When aiming for life-long implantation of the pain-administrable device in the human body, it is inevitable that a metallic box will be used to protect the controller IC, which administrates wire loops to receive energy wirelessly, meanwhile releasing energy to the electrode for neural stimulation. Besides, the metal shielded effect retards the wireless energy transfer, and the electrode should be placed adjacent to the ganglion which needs stimulation. Both antenna wire loops and electrodes should be installed and connected to the outer surface of the metallic protection box (the implantation scenario is illustrated in
Figure S4B). Therefore, reliable metallic material and excellent insulation, such as titanium and silicone medical adhesive, all fulfilling the requirement of biocompatibility should be considered (
Figure 5). In terms of experimental prototyping, we selected the resonant coupling architecture design as illustrated (
Figure 3G) for prototype manufacture. The prototype was composed of multi resonant wire loops and provided long-distance transmission efficiency, reaching 30 mm in maximum and ≥96% transmission efficiency, which was sufficient for lots of implanted medical applications.

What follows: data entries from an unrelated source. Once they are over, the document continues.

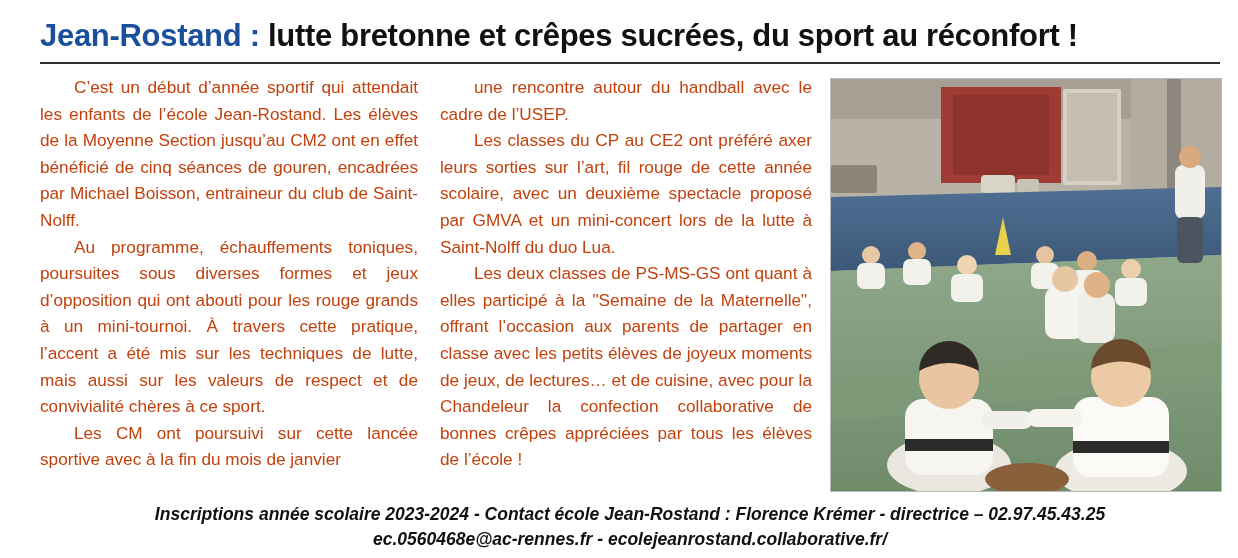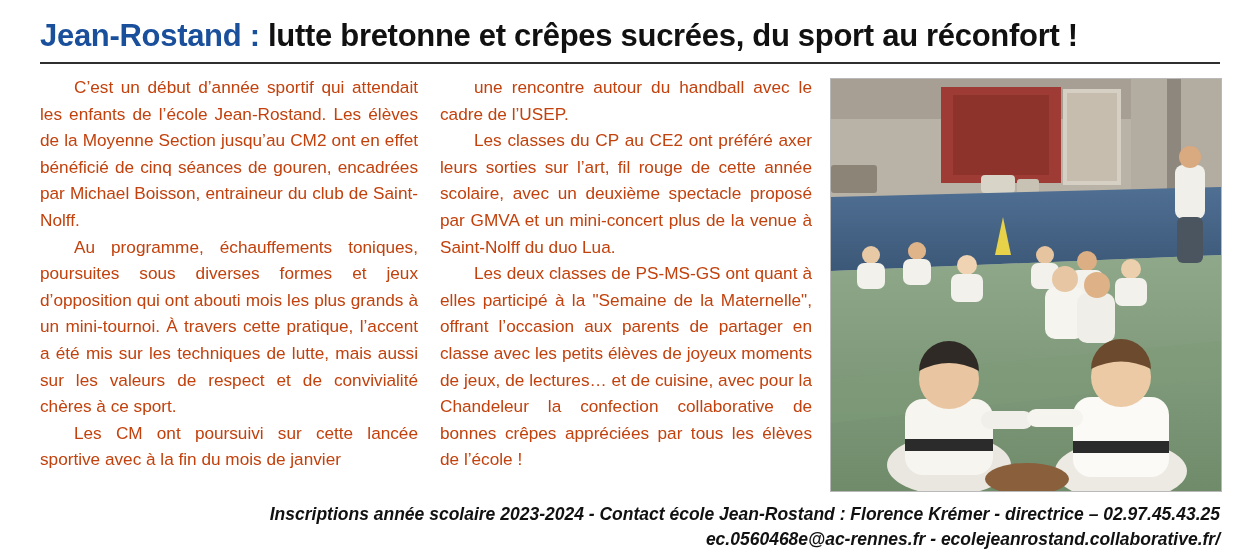--- a/index.html
+++ b/index.html
@@ -119,7 +119,7 @@
 
   <div class="col col-mid">
     <p>une rencontre autour du handball avec le cadre de l’USEP.</p>
-    <p>Les classes du CP au CE2 ont préféré axer leurs sorties sur l’art, fil rouge de cette année scolaire, avec un deuxième spectacle proposé par GMVA et un mini-concert plus de la venue à Saint-Nolff du duo Lua.</p>
+    <p>Les classes du CP au CE2 ont préféré axer leurs sorties sur l’art, fil rouge de cette année scolaire, avec un deuxième spectacle proposé par GMVA et un mini-concert lors de la lutte à Saint-Nolff du duo Lua.</p>
     <p>Les deux classes de PS-MS-GS ont quant à elles participé à la "Semaine de la Maternelle", offrant l’occasion aux parents de partager en classe avec les petits élèves de joyeux moments de jeux, de lectures… et de cuisine, avec pour la Chandeleur la confection collaborative de bonnes crêpes appréciées par tous les élèves de l’école !</p>
   </div>
 

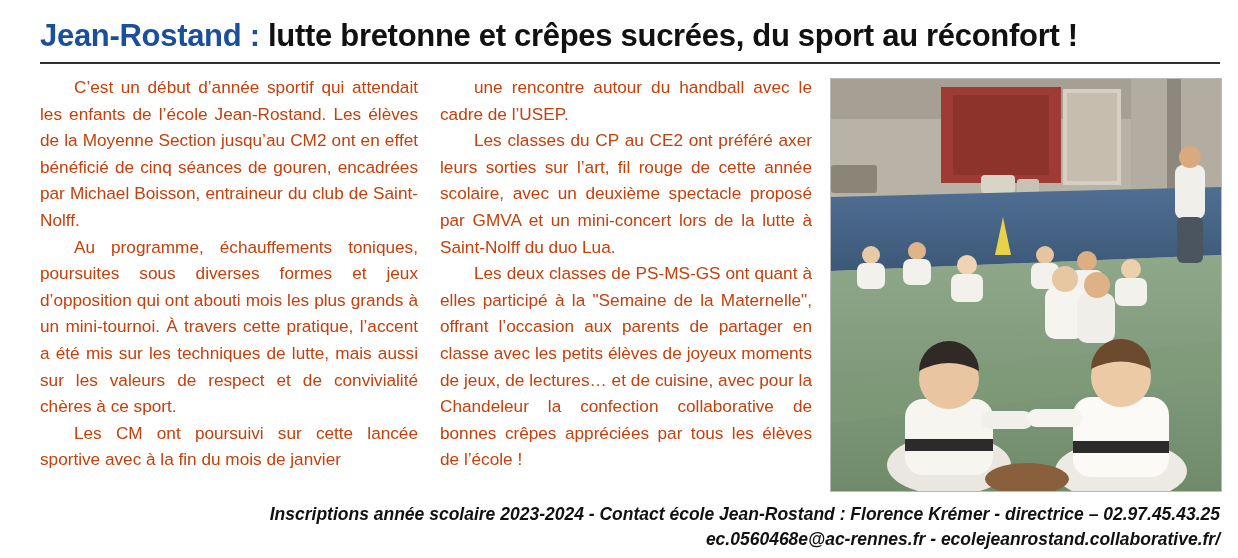--- a/index.html
+++ b/index.html
@@ -113,7 +113,7 @@
 
   <div class="col col-left">
     <p>C’est un début d’année sportif qui attendait les enfants de l’école Jean-Rostand. Les élèves de la Moyenne Section jusqu’au CM2 ont en effet bénéficié de cinq séances de gouren, encadrées par Michael Boisson, entraineur du club de Saint-Nolff.</p>
-    <p>Au programme, échauffements toniques, poursuites sous diverses formes et jeux d’opposition qui ont abouti mois les plus grands à un mini-tournoi. À travers cette pratique, l’accent a été mis sur les techniques de lutte, mais aussi sur les valeurs de respect et de convivialité chères à ce sport.</p>
+    <p>Au programme, échauffements toniques, poursuites sous diverses formes et jeux d’opposition qui ont abouti pour les rouge grands à un mini-tournoi. À travers cette pratique, l’accent a été mis sur les techniques de lutte, mais aussi sur les valeurs de respect et de convivialité chères à ce sport.</p>
     <p>Les CM ont poursuivi sur cette lancée sportive avec à la fin du mois de janvier</p>
   </div>
 

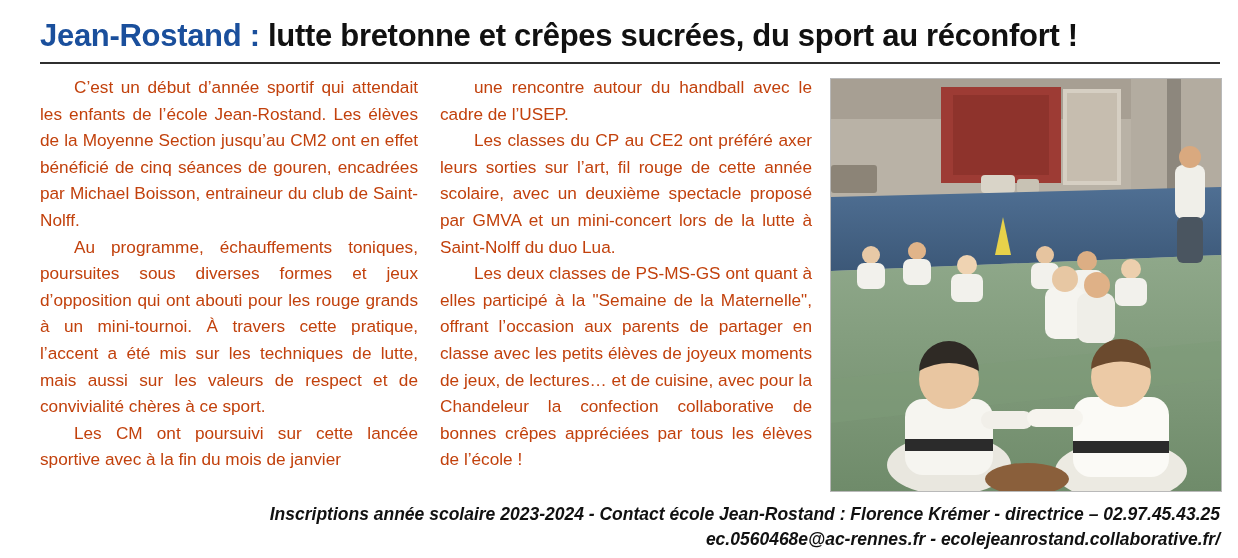--- a/index.html
+++ b/index.html
@@ -89,7 +89,7 @@
     left: 40px;
     top: 502px;
     width: 1180px;
-    text-align: right;
+    text-align: center;
     font-style: italic;
     font-weight: bold;
     font-size: 17.5px;

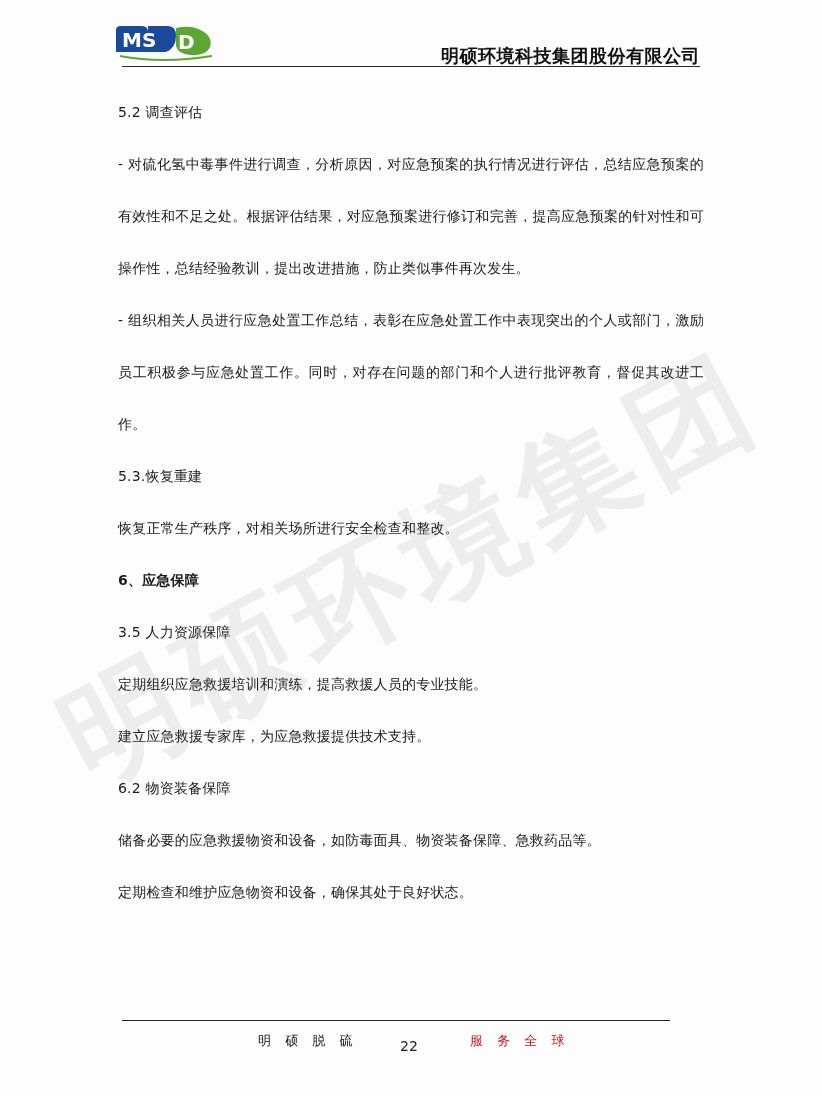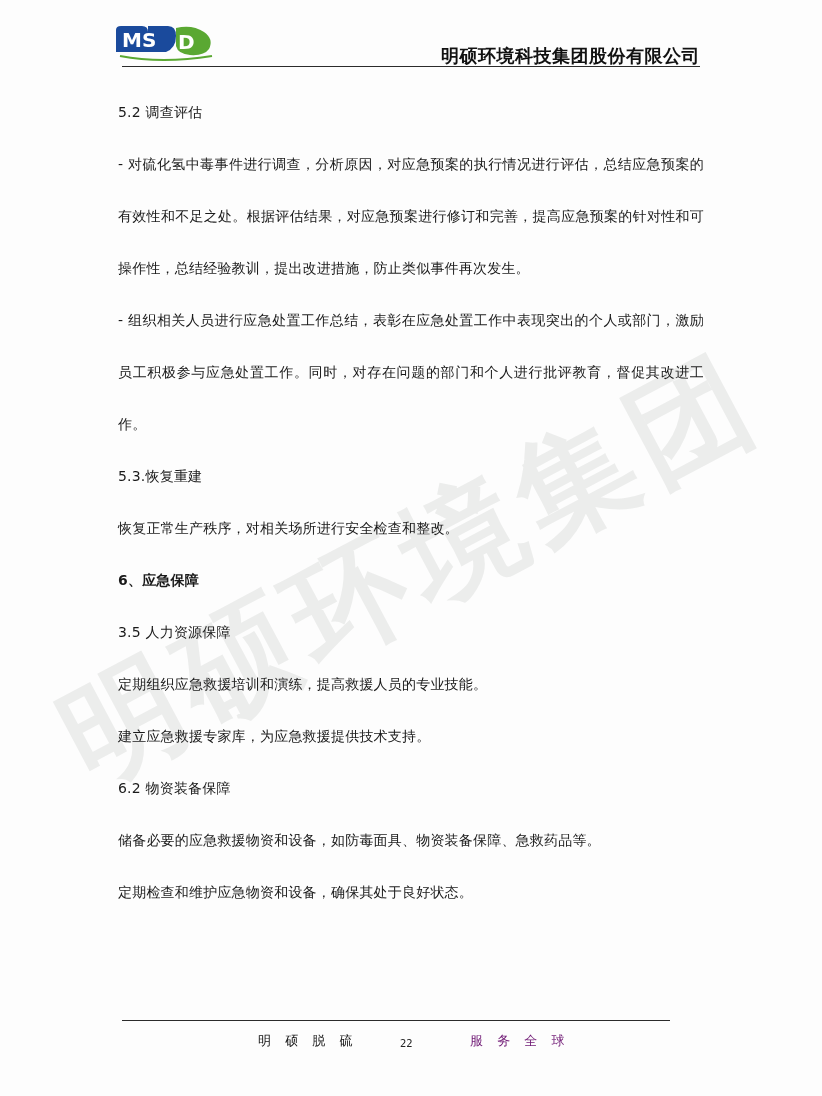--- a/index.html
+++ b/index.html
@@ -118,7 +118,7 @@
     position: absolute;
     left: 400px;
     top: 18px;
-    font-size: 10px;
+    font-size: 14px;
     color: #222;
     font-family: "DejaVu Sans", sans-serif;
   }

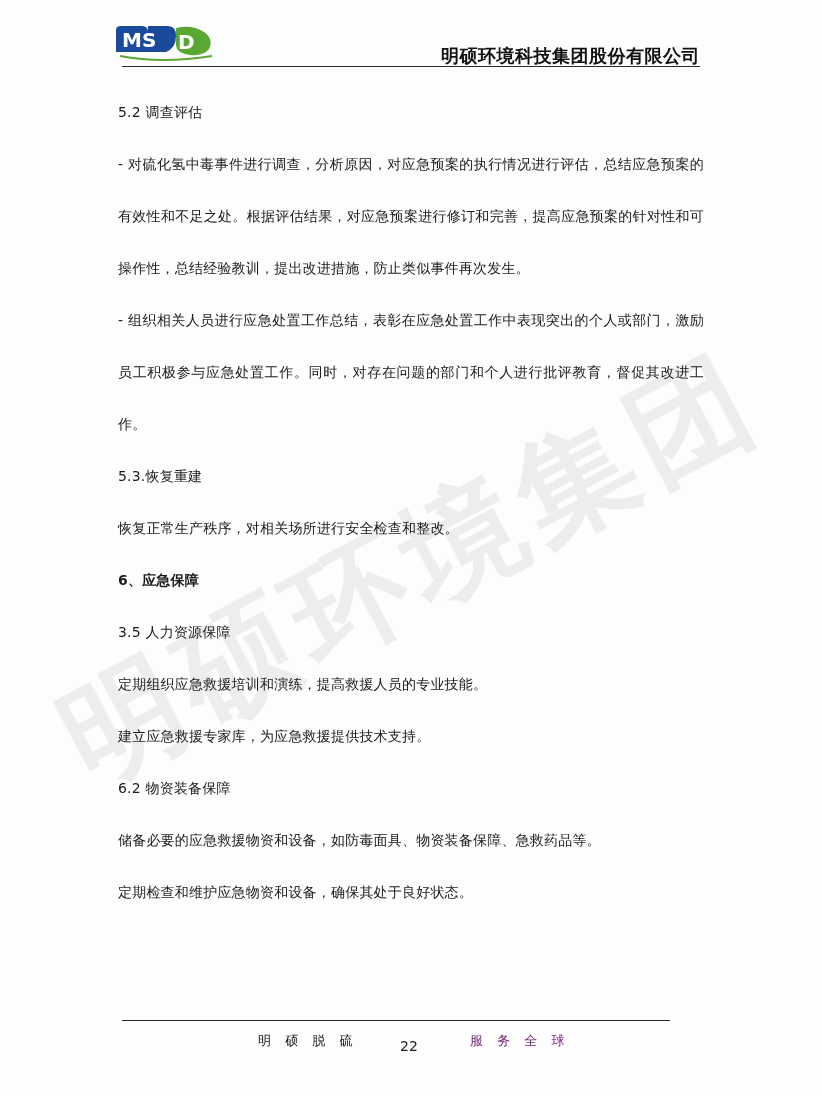--- a/index.html
+++ b/index.html
@@ -127,7 +127,7 @@
     left: 470px;
     top: 12px;
     font-size: 13px;
-    color: #701a75;
+    color: #b91c1c;
     letter-spacing: 5px;
     font-family: "DejaVu Sans", sans-serif;
   }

To avoid the metallic box interfering with the energy transmission, the metallic box bottom should be separated from receiver wire loops ≥4 mm using thick glass plate protection (
Figure 5A), and top-covered with a thin glass plate. The energy received from antenna wire loops is transferred to the microcontroller IC through the high-voltage vacuum capacitor (
Figure S1) with a medical-grade titanium and ceramic composite materials manufactured anode and cathode, which provides biocompatibility. Besides, the insulation package is designed to protect the internal electronic chips of the implantable PRF neuron stimulatory electrode from water, body fluid, vapor, chemical invasion, and mechanical force loading; meanwhile, it also functions to prevent leaking out of any biohazard component in the electronic chips. The medical-grade epoxy resin is considered for the insulating and adhesive material for both glass and titanium box packaging, which is expected to provide a biocompatible water-proof capability. Furthermore, the design and material of the insulation package of an implantable medical device are crucial when considering the biocompatibility. Another critical consideration for the PRF neural electrode is the wireless power transmission and signal-controlled module, which receives the power and control signals transmitted by wire loop magnetic coupling constructed in the outside part to achieve the wireless energy transmission. Our study intended to finetune the design of the wire loop to optimize the transmission efficiency through simulation and prototype manufacturing. Collectively, our study designed an implantable PRF neuron stimulatory device with a titanium box package and excellent biocompatible glue to provide a water-proof capability.